El chico ladeó la cabeza y esbozó una sonrisa.
Oh, no. Llevaba todo aquel rato mirándolo fijamente. Él alzó la mano como si fuera a saludar. Pero no saludó. Sus dedos vacilaron en el aire. Y a Luce comenzó a palpitarle el corazón, porque, de golpe, no tenía la menor idea lo que iba a hacer aquel desconocido. Podía ser cualquier cosa. Un gesto cordial solo era una posibilidad. A lo mejor le enseñaba el dedo. Probablemente, se lo merecía, por mirarlo como una acosadora desquiciada. Estaba haciendo el ridículo.
El chico movió la mano como diciendo: «Toc, toc».
—Me llamo Daniel.
Cuando él sonrió, Luce vio que tenía los ojos de un bonito color gris con un matiz… ¿era violeta? Dios mío, iba a enamorarse de un chico con los ojos morados. ¿Qué diría Nora?
—Luce —consiguió decir por fin—. Lucinda.
—Mola. —El chico volvió a sonreír—. Como Lucinda Williams. La cantante.
—¿Cómo sabes eso? —Nadie sabía quién era Lucinda Williams—. Mis padres se conocieron en un concierto de Lucinda Williams en Austin. Texas —añadió—. Soy de allí.
—Essence es mi álbum preferido. Me pasé la mitad del viaje escuchándolo en el coche cuando vine de California. Texas, ¿eh? ¿Mucho cambio, venir a Emerald?
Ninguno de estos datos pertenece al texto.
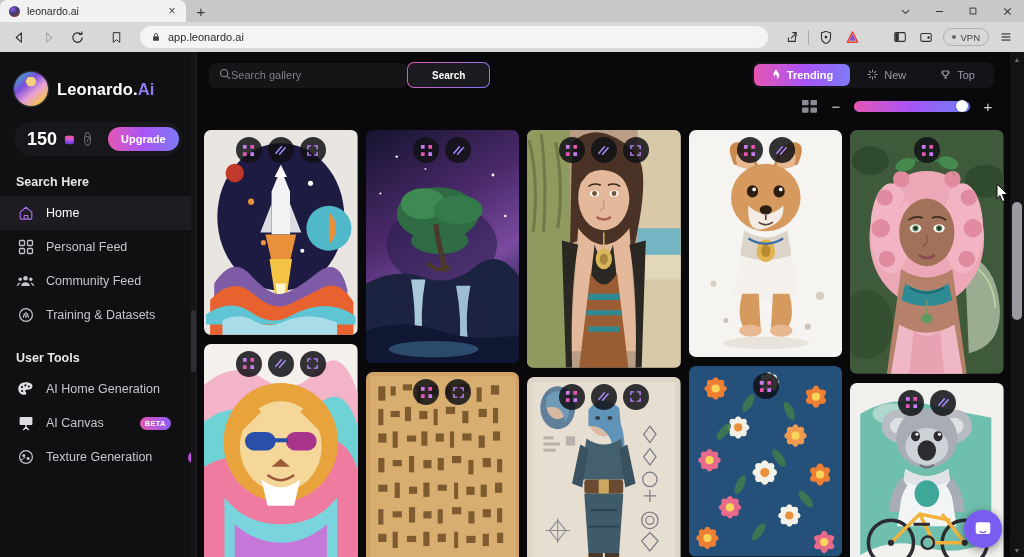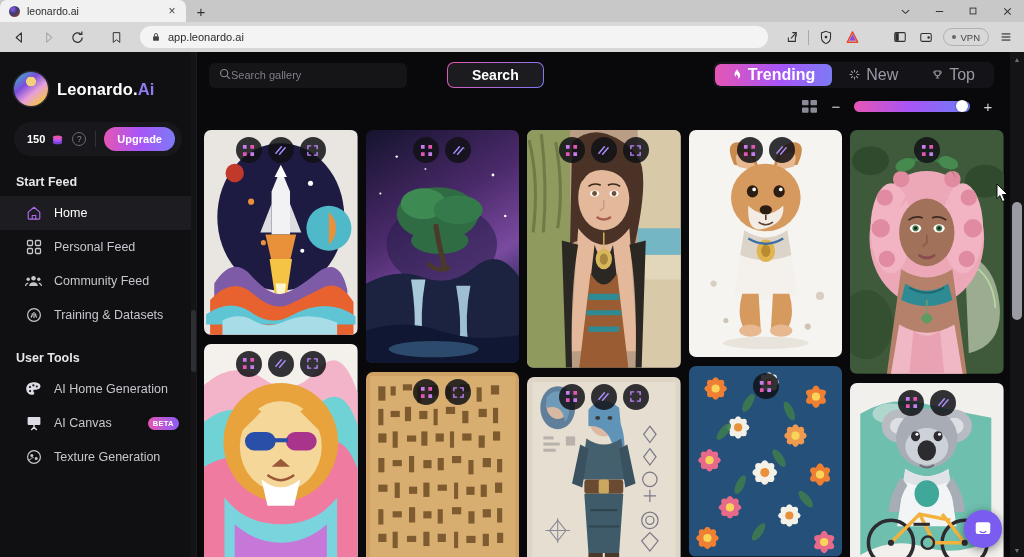--- a/index.html
+++ b/index.html
@@ -112,21 +112,21 @@
     flex: 0 0 auto;
   }
   .brand-name { font-size: 16.5px; font-weight: 700; color: #fff; letter-spacing: .1px; }
   .brand-name .ai { color: #8e7bf0; }
 
   .credits-pill {
     margin: 16px 14px 0 14px; height: 34px;
     background: #18181c; border-radius: 17px;
     display: flex; align-items: center; padding: 0 5px 0 13px;
   }
-  .credits-num { font-size: 11px; font-weight: 700; color: #fff; }
+  .credits-num { font-size: 18px; font-weight: 700; color: #fff; }
   .coin-icon { margin-left: 5px; display:flex; align-items:center; }
   .help-circle {
     width: 14px; height: 14px; border-radius: 50%;
     border: 1px solid #6b6b76; color: #8c8c98;
     font-size: 9px; display: flex; align-items: center;
     justify-content: center; margin-left: 7px; cursor: pointer;
   }
   .pill-div { width: 1px; height: 16px; background: #33333d; margin: 0 8px 0 9px; }
   .upgrade-btn {
     height: 24px; padding: 0 13px; border-radius: 12px;
@@ -135,21 +135,21 @@
     display: flex; align-items: center; cursor: pointer;
     border: none;
   }
 
   .nav-section-title {
     padding: 19px 0 7px 16px;
     font-size: 12.5px; font-weight: 700; color: #e6e6ea;
   }
   .nav-item {
     height: 34px; display: flex; align-items: center;
-    gap: 12px; padding-left: 25px; cursor: pointer;
+    gap: 12px; padding-left: 17px; cursor: pointer;
     color: #c6c6ce; font-size: 12.5px; position: relative;
   }
   .nav-item.active { background: #1c1c21; color: #fff; }
   .nav-icon { width: 17px; height: 17px; display: flex; align-items: center; justify-content: center; flex: 0 0 auto; }
   .nav-label { white-space: nowrap; }
   .badge {
     font-size: 7.5px; font-weight: 700; color: #fff;
     padding: 2px 5px; border-radius: 7px; margin-left: 24px;
     letter-spacing: .3px;
   }
@@ -172,36 +172,36 @@
   }
   .topbar { padding: 10px 30px 0 12px; }
   .topbar-row1 { display: flex; align-items: center; }
   .search-box {
     width: 198px; height: 25px; background: #151518;
     border-radius: 6px; display: flex; align-items: center;
     padding: 0 10px; cursor: text;
   }
   .search-ph { font-size: 11px; color: #7e7e8a; }
   .search-btn {
-    margin-left: 40px; height: 26px; padding: 0 24px;
+    height: 26px; padding: 0 24px;
     border-radius: 7px; background: #1b1b20;
     border: 1px solid transparent;
     background-image: linear-gradient(#1b1b20,#1b1b20), linear-gradient(120deg,#e556b4,#7d7af5);
     background-origin: border-box; background-clip: padding-box, border-box;
-    color: #fff; font-size: 14px; font-weight: 600;
+    color: #fff; font-size: 10px; font-weight: 600;
     display: flex; align-items: center; cursor: pointer;
   }
   .sort-group {
     margin-left: auto; display: flex; align-items: center;
     height: 26px; background: #141418; border-radius: 7px; padding: 2px;
   }
   .sort-tab {
     height: 22px; padding: 8px 17px; border-radius: 6px;
     display: flex; align-items: center; gap: 6px;
-    font-size: 16px; color: #9a9aa6; cursor: pointer;
+    font-size: 11px; color: #9a9aa6; cursor: pointer;
   }
   .sort-tab.active {
     background: linear-gradient(90deg,#e556b4 0%, #a855f7 55%, #7d7af5 100%);
     color: #fff; font-weight: 700;
   }
   .topbar-row2 { display: flex; align-items: center; margin-top: 9px; }
   .filter-group {
     display: flex; align-items: center; height: 24px;
     background: #141418; border-radius: 12px; padding: 2px;
   }
@@ -415,21 +415,21 @@
               <ellipse cx="8" cy="10" rx="5" ry="2.2" fill="#7b3fd4"></ellipse>
               <ellipse cx="8" cy="7.4" rx="5" ry="2.2" fill="#a855f7"></ellipse>
               <ellipse cx="8" cy="4.8" rx="5" ry="2.2" fill="#e556b4"></ellipse>
             </svg>
           </span>
           <span class="help-circle">?</span>
           <span class="pill-div"></span>
           <button class="upgrade-btn">Upgrade</button>
         </div>
 
-        <div class="nav-section-title">Start Feed</div>
+        <div class="nav-section-title">Search Here</div>
 
         <div class="nav-item active">
           <span class="nav-icon">
             <svg width="16" height="16" viewBox="0 0 18 18">
                 <path d="M2.5 8L9 2.6 15.5 8v7a.9.9 0 0 1-.9.9H3.4a.9.9 0 0 1-.9-.9z" fill="none" stroke="#b06df0" stroke-width="1.3" stroke-linejoin="round"></path>
                 <path d="M7 15.9v-4h4v4" fill="none" stroke="#b06df0" stroke-width="1.2"></path>
               </svg>
           </span>
           <span class="nav-label">Home</span>
         </div>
—Un choque cultural total. —A Luce le pareció la cosa más sincera que había dicho en toda la semana.
—Te acostumbras. Yo lo he hecho, después de dos años. —Daniel le tocó el brazo al ver su cara de horror—. Es una broma. Pareces mucho más adaptable que yo. Te veré la semana que viene y ya estarás integradísima, llevando una sudadera con una «E» bien grande.
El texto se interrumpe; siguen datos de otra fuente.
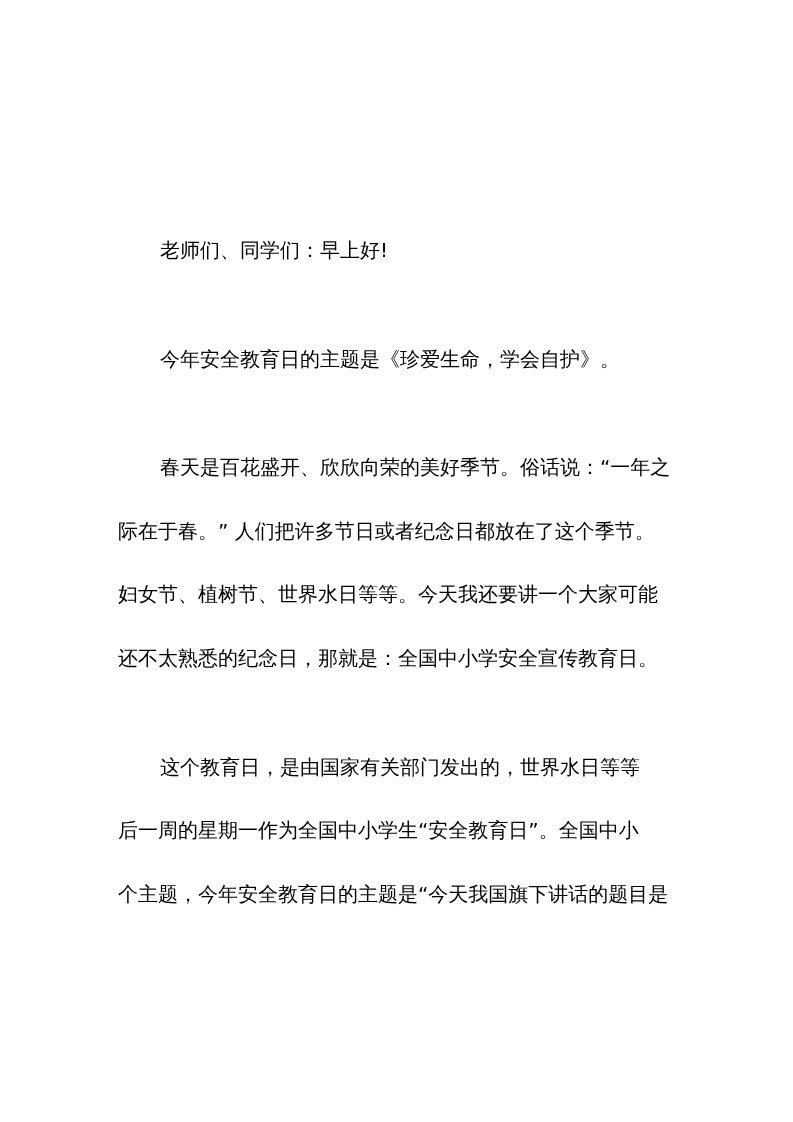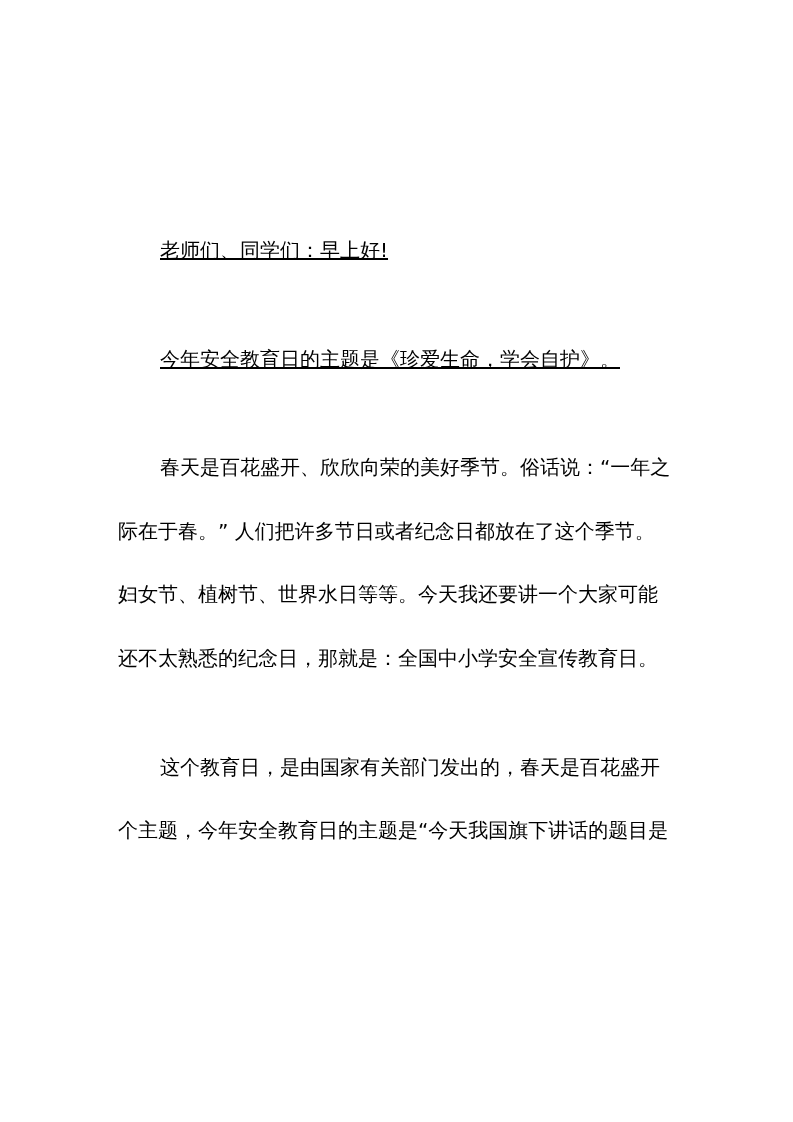--- a/index.html
+++ b/index.html
@@ -3,37 +3,38 @@
   <meta charset="utf-8">
   <style>
     html, body { margin: 0; padding: 0; background: #ffffff; }
     body { width: 793px; height: 1122px; position: relative; overflow: hidden; }
     .page {
       position: absolute; left: 118px; top: 219px; width: 560px;
       font-family: "DejaVu Sans", "Liberation Sans", sans-serif;
       font-size: 20px; color: #000000;
     }
     .para { margin: 0; line-height: 63.6px; text-align: justify; text-align-last: left; }
-    .para.indent { text-indent: 42px; text-decoration: underline; }
+    .para.indent { text-indent: 42px; }
     .para + .para { margin-top: 45px; }
     .line { display: block; white-space: nowrap; }
   </style>
 </head>
 <body>
 
 <div class="page">
   <p class="para indent">
     <span class="line">老师们、同学们：早上好!</span>
   </p>
   <p class="para indent">
     <span class="line">今年安全教育日的主题是《珍爱生命，学会自护》。</span>
   </p>
   <p class="para">
     <span class="line" style="padding-left:42px">春天是百花盛开、欣欣向荣的美好季节。俗话说：“一年之</span>
     <span class="line">际在于春。” 人们把许多节日或者纪念日都放在了这个季节。</span>
     <span class="line">妇女节、植树节、世界水日等等。今天我还要讲一个大家可能</span>
     <span class="line">还不太熟悉的纪念日，那就是：全国中小学安全宣传教育日。</span>
   </p>
   <p class="para">
-    <span class="line" style="padding-left:42px">这个教育日，是由国家有关部门发出的，春天是百花盛开</span>
+    <span class="line" style="padding-left:42px">这个教育日，是由国家有关部门发出的，世界水日等等</span>
+    <span class="line">后一周的星期一作为全国中小学生“安全教育日”。全国中小</span>
     <span class="line">个主题，今年安全教育日的主题是“今天我国旗下讲话的题目是</span>
   </p>
 </div>
 
 </body></html>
Luce estaba mirando su mano apoyada en su brazo. Pero, más que eso, estaba experimentando mil diminutas explosiones internas, como un castillo de fuegos artificiales. Él se rió y ella también lo hizo, sin saber por qué.
—¿Te… —Luce no se podía creer que estuviera a punto de decirle aquello a un despampanante estudiante veterano de California— apetece sentarte?
—Sí —respondió él de inmediato. Luego, miró la ventana, donde las luces estaban encendidas y la fiesta seguía—. ¿Sabes por casualidad dónde es la fiesta de los futbolistas?
Luce señaló la ventana, un poco desanimada.
—Vengo de allí. Es al final de las escaleras.
—¿No te estabas divirtiendo?
—Sí —respondió ella—. Es solo que…
—Has pensado en salir a tomar el aire.
Ella asintió.
—Yo tenía que encontrarme con una amiga allí. —Daniel se encogió de hombros y miró la ventana, donde Nora coqueteaba con alguien a quien no veían—. Pero a lo mejor ya la he encontrado.
La miró con los ojos entrecerrados y Luce se preguntó, con horror, si no habría estado hablando con él con la nariz llena de polen. No sería la primera vez.
—¿Tienes Biología Celular este trimestre? —preguntó él.
—Qué va. Casi no salí viva de esa en el instituto. —Luce lo miró a los ojos, que sin duda tenían un matiz violeta. Le brillaron cuando añadió—: ¿Por qué lo preguntas?
Daniel negó con la cabeza, como si hubiera estado pensando en algo que no quería expresar en voz alta.
—Es solo que… me resultas muy familiar. Habría jurado que no es la primera vez que nos vemos.